- TASK TO CARRY OUT:
Starting at the line below that contains "[183,620,248,632] supported by", print each line through the end of the records exactly as it appears.

- DATA PROVIDED:

______________________________

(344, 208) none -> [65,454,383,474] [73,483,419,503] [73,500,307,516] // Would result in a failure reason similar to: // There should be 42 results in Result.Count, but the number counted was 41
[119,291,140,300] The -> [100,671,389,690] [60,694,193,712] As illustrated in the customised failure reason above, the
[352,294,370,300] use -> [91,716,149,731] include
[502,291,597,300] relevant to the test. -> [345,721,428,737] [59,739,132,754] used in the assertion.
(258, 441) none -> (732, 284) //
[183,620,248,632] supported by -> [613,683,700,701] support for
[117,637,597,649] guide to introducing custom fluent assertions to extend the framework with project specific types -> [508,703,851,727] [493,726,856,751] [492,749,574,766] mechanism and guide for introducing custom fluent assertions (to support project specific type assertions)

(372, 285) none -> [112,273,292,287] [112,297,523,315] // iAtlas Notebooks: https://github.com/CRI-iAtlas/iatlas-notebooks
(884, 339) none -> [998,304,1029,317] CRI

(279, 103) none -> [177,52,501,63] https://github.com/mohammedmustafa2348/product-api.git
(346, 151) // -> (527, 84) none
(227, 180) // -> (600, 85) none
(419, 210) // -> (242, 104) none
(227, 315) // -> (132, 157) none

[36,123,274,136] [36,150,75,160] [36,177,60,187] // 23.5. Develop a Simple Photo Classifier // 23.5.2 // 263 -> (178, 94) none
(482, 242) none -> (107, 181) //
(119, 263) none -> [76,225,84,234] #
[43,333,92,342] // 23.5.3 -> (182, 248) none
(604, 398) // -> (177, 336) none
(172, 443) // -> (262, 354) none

______________________________

- ANSWER TO THIS PROBLEM:
[183,620,248,632] supported by -> [613,683,700,701] support for
[117,637,597,649] guide to introducing custom fluent assertions to extend the framework with project specific types -> [508,703,851,727] [493,726,856,751] [492,749,574,766] mechanism and guide for introducing custom fluent assertions (to support project specific type assertions)

(372, 285) none -> [112,273,292,287] [112,297,523,315] // iAtlas Notebooks: https://github.com/CRI-iAtlas/iatlas-notebooks
(884, 339) none -> [998,304,1029,317] CRI

(279, 103) none -> [177,52,501,63] https://github.com/mohammedmustafa2348/product-api.git
(346, 151) // -> (527, 84) none
(227, 180) // -> (600, 85) none
(419, 210) // -> (242, 104) none
(227, 315) // -> (132, 157) none

[36,123,274,136] [36,150,75,160] [36,177,60,187] // 23.5. Develop a Simple Photo Classifier // 23.5.2 // 263 -> (178, 94) none
(482, 242) none -> (107, 181) //
(119, 263) none -> [76,225,84,234] #
[43,333,92,342] // 23.5.3 -> (182, 248) none
(604, 398) // -> (177, 336) none
(172, 443) // -> (262, 354) none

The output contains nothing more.